The car-manufacturing and cotton industries are great examples of how such a plan can succeed and make a difference. Expansion of the industry would create thousands of extra jobs, and that is a matter close to FairPlay’s heart. An expanded industry means employment for thousands more workers, not only in the chicken industry but all along the value chain of the related sectors, starting with the feed industry.
There has never been a better time for intervention. The task-team appointed by government in 2016 to find solutions to the industry crisis has been slow to show results, but we believe it is now looking at the matter with renewed vigour. The implementation of the safeguard tariff also shows that the government has recognised the chicken industry as a strategic industry worthy of protection.
Curbing dumping is essential, but so is the enforcement of labeling standards for imports that conform to local requirements, ensuring the same level of traceability for imported chicken as is the norm for locally produced chicken. These are essential conversations needed in the creation of an industry masterplan.
Despite the relief brought by the safeguard tariff, the industry is still vulnerable to setbacks such as drought, which drives up feed costs. And with recent reports warning of a 70% likelihood of El Niño weather patterns hitting Southern Africa later this year, the worry is real. El Niño often brings drought, and a poor maize and soybean crop would be very bad news for the chicken industry at this point. Feed costs comprise nearly 70% of the industry’s input costs, and as SA saw in 2016, a drought-related hike in soy and maize prices cripples chicken farmers, especially the smaller, emerging farmers who work on the tightest of margins.

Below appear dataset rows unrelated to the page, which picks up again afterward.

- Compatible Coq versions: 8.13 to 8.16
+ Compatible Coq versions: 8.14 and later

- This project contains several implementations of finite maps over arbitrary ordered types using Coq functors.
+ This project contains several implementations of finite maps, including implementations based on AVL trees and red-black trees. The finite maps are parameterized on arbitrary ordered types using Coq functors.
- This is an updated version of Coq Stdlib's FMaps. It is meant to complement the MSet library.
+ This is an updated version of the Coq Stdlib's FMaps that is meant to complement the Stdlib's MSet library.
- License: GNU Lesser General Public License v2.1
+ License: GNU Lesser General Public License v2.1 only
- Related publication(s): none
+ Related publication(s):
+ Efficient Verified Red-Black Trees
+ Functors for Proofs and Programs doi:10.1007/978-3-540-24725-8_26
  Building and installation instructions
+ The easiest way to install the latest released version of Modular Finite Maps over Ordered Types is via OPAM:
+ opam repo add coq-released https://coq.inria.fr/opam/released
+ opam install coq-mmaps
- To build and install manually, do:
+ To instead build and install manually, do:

Years of unchecked dumping has forced the industry to operate on anorexic levels, not allowing any fat to store for the lean years. An industry as important to national food security and economic growth cannot be left to fend for itself on a hand-to-mouth basis. This is why it is so important that the time bought by the new safeguard is used by the government, the industry, and all stakeholders to plan a future strategy for the industry to survive and prosper.
20 OCTOBER 2018 – 10:56 FRANCOIS BAIRD
• Baird is founder of the FairPlay movement.